La lógica detrás de eso es mostrarnos como seres "perfectos" y por tanto infalibles.
Fallar es ser "débil", y la debilidad es algo indeseable, por lo que no puede mostrarse frente a los demás el menor rasgo o signo de debilidad, de falibilidad (si te muestras débil, puedes ser "devorado" en la jungla social, por otras especies más fuertes). Sin embargo, lo cierto es que todas las personas tenemos "debilidades" y fortalezas y, además, lo que a veces puede parecer debilidad, llega a constituir en su momento una gran fuerza a la cual recurrir. Todo está en el contexto de las circunstancias.
A veces, aceptar el error propio es sumamente doloroso. Constituye un golpe directo a nuestro "ego", a la creencia de perfección, autoimagen que construímos. Es más fácil identificar el error de otros, que reconocer el propio ("la paja en el ojo ajeno").
"Las personas podrían aprender de sus errores si no estuvieran tan ocupadas negándolos". Según el psicólogo Carl Gustav Jung, efectivamente, el que se justifica, nunca rectifica. Mejor aceptar que explicar.
Todos son "chingones". Aquí nadie se equivoca. Pero en realidad, se equivocan quienes piensan así. Negar el error, es el peor error que podemos cometer.
Se atribuye a Confucio la frase: "cometer un error y no corregirlo, es un error aún mayor".
"Me equivoqué" es una frase muy poderosa. No cualquiera se atreve a decirla. Se requiere mucho valor. ¿Por qué se considera un símbolo de debilidad?
Se vale equivocarse. Lo que no se vale es repetir el error de manera habitual. Convertirlo en un modo de vida ("vivir en el error").
Equivocarse es parte de un proceso natural de desarrollo: es parte del aprendizaje (ensayo y error) y así debería ser visto, pero ese proceso suele acotarse a un tiempo determinado (la llamada "curva de aprendizaje").
Incluso en las ciencias "exactas" como las matemáticas, se toma en cuenta la posibilidad de existencia de un "margen de error".
No solo debemos dejar de darle un sentido negativo al error.

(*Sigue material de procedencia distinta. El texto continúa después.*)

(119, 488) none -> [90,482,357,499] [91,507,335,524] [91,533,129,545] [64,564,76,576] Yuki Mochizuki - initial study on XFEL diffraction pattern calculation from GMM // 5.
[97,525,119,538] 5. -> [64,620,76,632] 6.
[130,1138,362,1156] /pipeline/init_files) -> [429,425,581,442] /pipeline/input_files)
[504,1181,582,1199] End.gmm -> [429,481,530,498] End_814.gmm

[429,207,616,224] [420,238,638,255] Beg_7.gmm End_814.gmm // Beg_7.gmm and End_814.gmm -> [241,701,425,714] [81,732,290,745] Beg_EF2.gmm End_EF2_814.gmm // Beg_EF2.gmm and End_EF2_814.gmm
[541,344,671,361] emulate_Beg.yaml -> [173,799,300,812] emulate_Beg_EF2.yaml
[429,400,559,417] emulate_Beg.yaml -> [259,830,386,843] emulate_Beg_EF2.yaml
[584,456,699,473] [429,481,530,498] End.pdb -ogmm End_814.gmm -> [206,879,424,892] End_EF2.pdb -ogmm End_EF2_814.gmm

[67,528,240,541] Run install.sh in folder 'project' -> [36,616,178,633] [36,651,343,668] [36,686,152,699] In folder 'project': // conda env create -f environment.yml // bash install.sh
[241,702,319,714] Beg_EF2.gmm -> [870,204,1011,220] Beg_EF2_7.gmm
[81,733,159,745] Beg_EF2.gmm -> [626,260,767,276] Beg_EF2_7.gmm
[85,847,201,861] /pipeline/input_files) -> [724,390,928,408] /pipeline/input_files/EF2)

Deberíamos reivindicar su utilidad. Sin él, el aprendizaje no sería el mismo. El problema es que muchas veces creemos que todo en la vida es una línea recta. Ir de un punto a otro previamente determinado. Salirse del "cuadro", de los esquemas rígidos, se considera un "error" pero no necesariamente lo es. Se dice que Edison "fracasó" 10 mil veces antes de inventar la bombilla eléctrica. Y se relata que él afirmaba no haber fracasado previamente, sino haber descubierto muchas formas en que no funcionaba.
Flor de loto: Reconozco que me he equivocado. De otra forma, no habría aprendido todo lo que hasta ahora sé.